Duncan Watts starts his article with a series of questions. I really like this manner of writing as it capture my attention straight away. I want to know the answer of these questions. All his questions are the same version of one question; “How does individual behaviour aggregate to collective behaviour?” Watts suggests that sometimes the bigger mass is easier to understand than the complicated individual itself, as long as you ignore the more complicated individual details. Knowing the behaviour of the individuals does not necessary help us understanding the way of the group. At the levels of groups, systems and populations a new phenomena can emerge. Individuals in a large system can generate greater complexity than the individuals themselves.

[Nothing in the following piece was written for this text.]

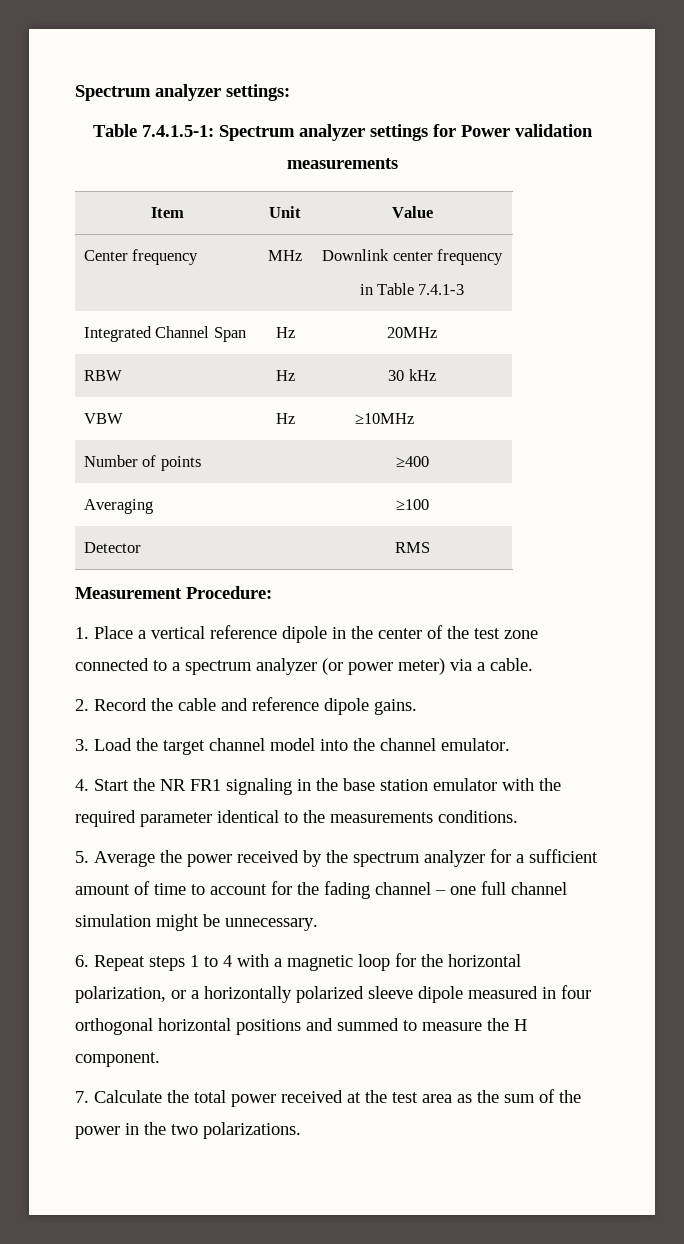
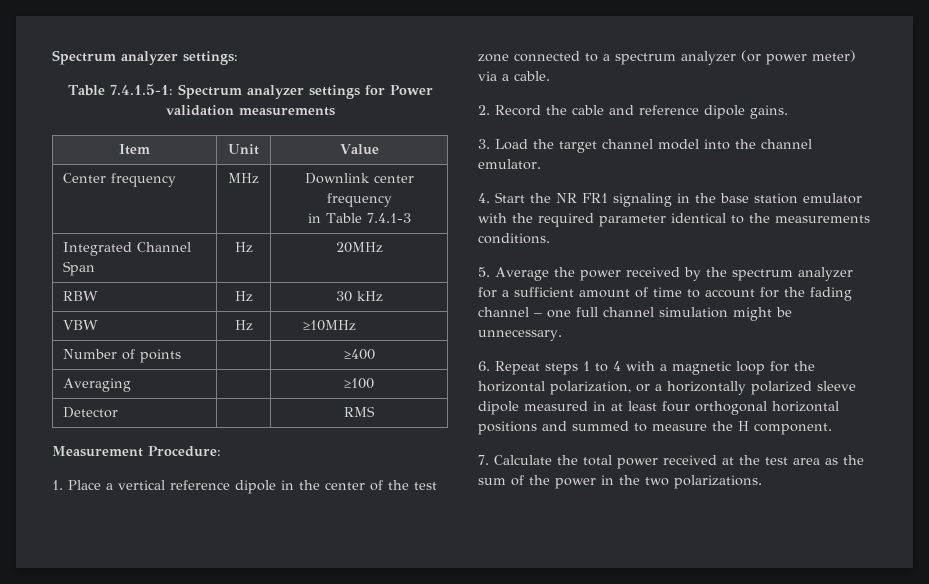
- 6. Repeat steps 1 to 4 with a magnetic loop for the horizontal polarization, or a horizontally polarized sleeve dipole measured in four orthogonal horizontal positions and summed to measure the H component.
+ 6. Repeat steps 1 to 4 with a magnetic loop for the horizontal polarization, or a horizontally polarized sleeve dipole measured in at least four orthogonal horizontal positions and summed to measure the H component.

Jane Jacobs uses the city as the principle of emergence. “Cities happen to be problems in organized complexity” Jacobs writes (p433). She goes on and refers to Dr Weaver who suggests that cities consist of a number of situations all varying simultaneously and in subtly interconnected ways. Jane Jacobs implies this reasoning to city planning and recognizes the problem of just looking at a few factors individual instead of looking at the city and reasoning from particulars to the general (rather than reverse).
Gould and Lewontin writes in their critique of the adaptationist programme that organisms must be analysed as integrated wholes. They further points out that in an integrated whole the “constraints themselves (between individuals) become more interesting and more important in delimiting pathways of change than the selective force that may mediate change when it occurs”.
So, in trying to end my response in the manner Watts starts his article, with a question: Is an emergent system something that is created with a number of individual parts that together form a more complicated whole? Or is it just a mass of whatever, together in a system?